→ **WHAT IS NEEDED**
Repeat what the lines below say, word for word, and skip every image.

########################################

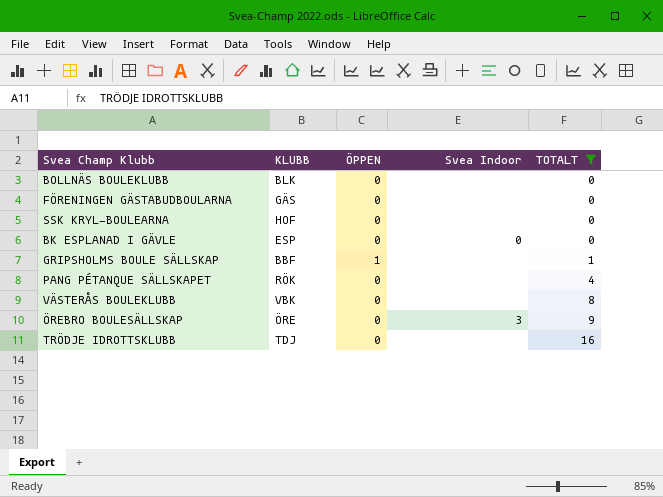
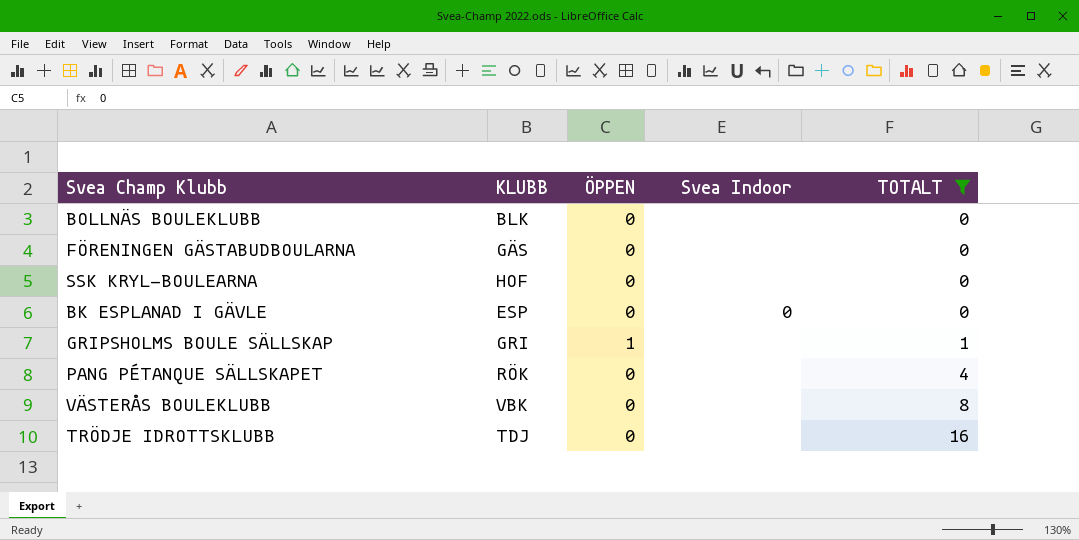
row ÖREBRO BOULESÄLLSKAP: ÖRE | 0 | 3 | 9 -> none
GRIPSHOLMS BOULE SÄLLSKAP | KLUBB: BBF -> GRI

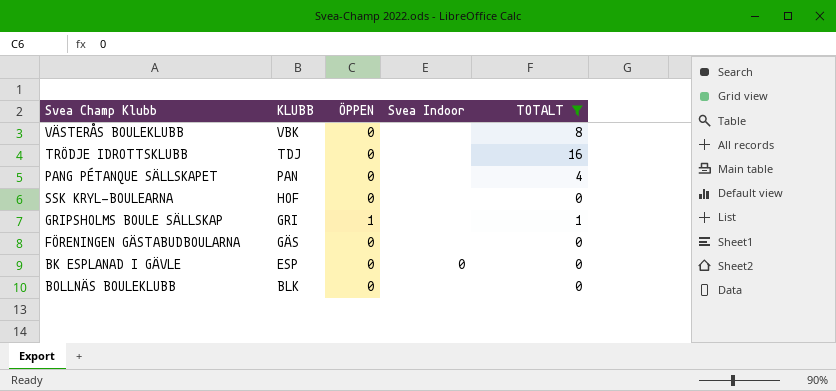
row order: TOTALT ascending -> KLUBB descending
PANG PÉTANQUE SÄLLSKAPET | KLUBB: RÖK -> PAN

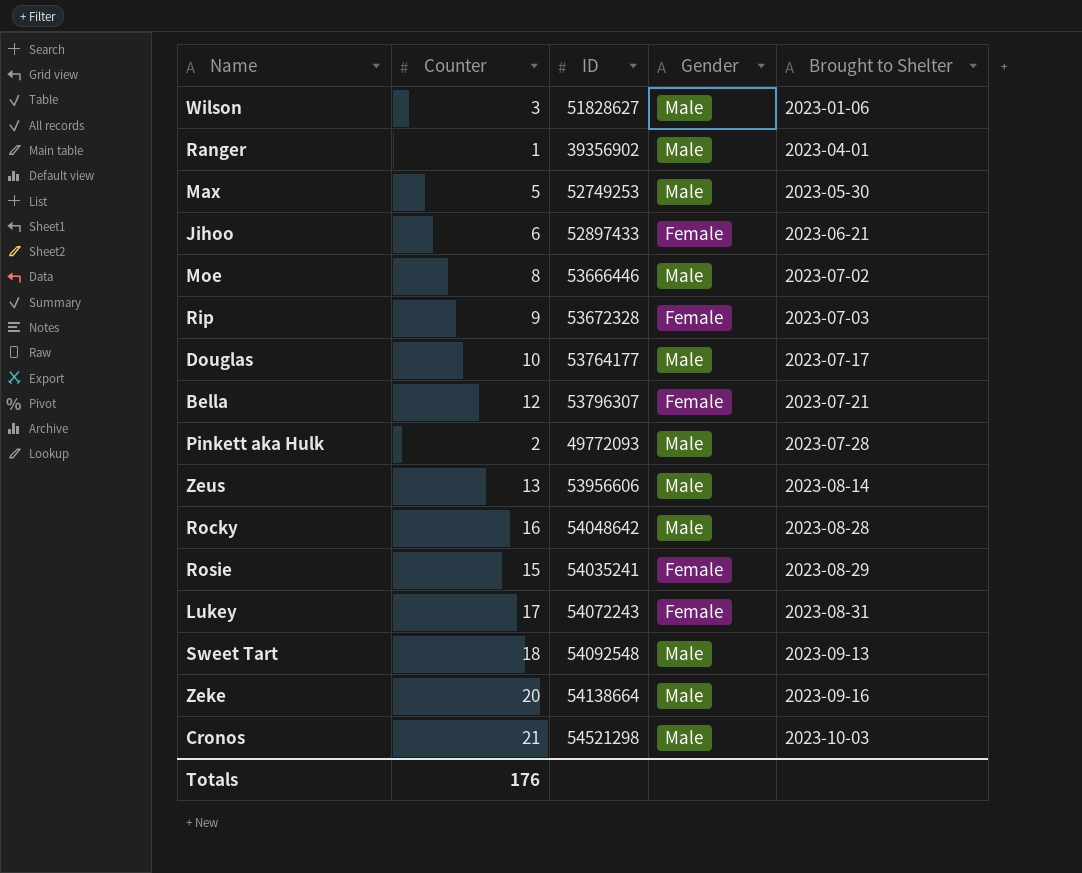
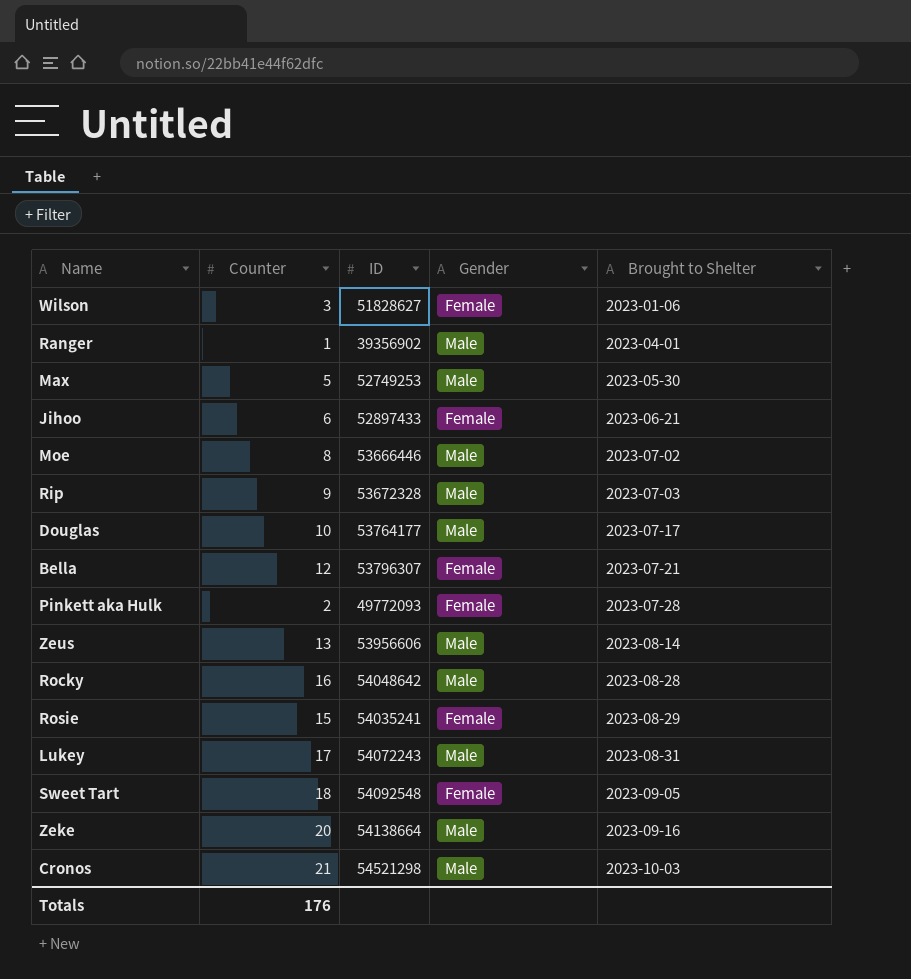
Wilson | Gender: Male -> Female
Rip | Gender: Female -> Male
Pinkett aka Hulk | Gender: Male -> Female
Lukey | Gender: Female -> Male
Sweet Tart | Gender: Male -> Female
Sweet Tart | Brought to Shelter: 2023-09-13 -> 2023-09-05

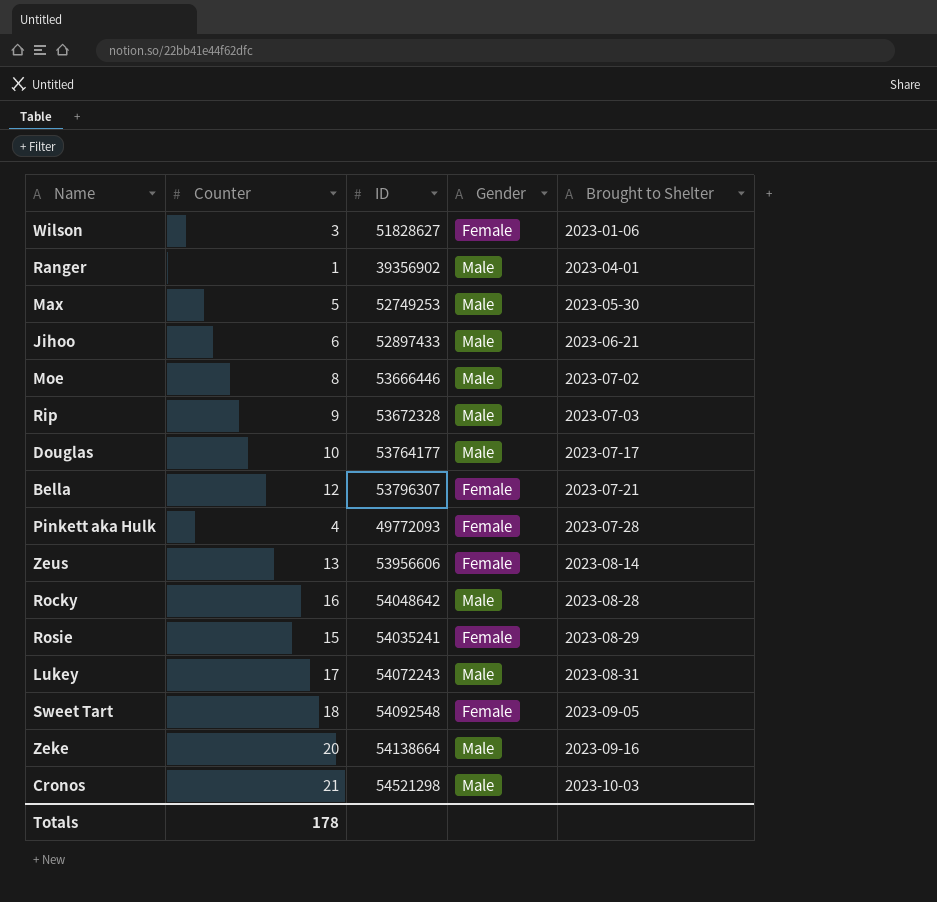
Jihoo | Gender: Female -> Male
Pinkett aka Hulk | Counter: 2 -> 4
Zeus | Gender: Male -> Female
Totals | Counter: 176 -> 178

########################################

→ **ANSWER AREA**
row ÖREBRO BOULESÄLLSKAP: ÖRE | 0 | 3 | 9 -> none
GRIPSHOLMS BOULE SÄLLSKAP | KLUBB: BBF -> GRI

row order: TOTALT ascending -> KLUBB descending
PANG PÉTANQUE SÄLLSKAPET | KLUBB: RÖK -> PAN

Wilson | Gender: Male -> Female
Rip | Gender: Female -> Male
Pinkett aka Hulk | Gender: Male -> Female
Lukey | Gender: Female -> Male
Sweet Tart | Gender: Male -> Female
Sweet Tart | Brought to Shelter: 2023-09-13 -> 2023-09-05

Jihoo | Gender: Female -> Male
Pinkett aka Hulk | Counter: 2 -> 4
Zeus | Gender: Male -> Female
Totals | Counter: 176 -> 178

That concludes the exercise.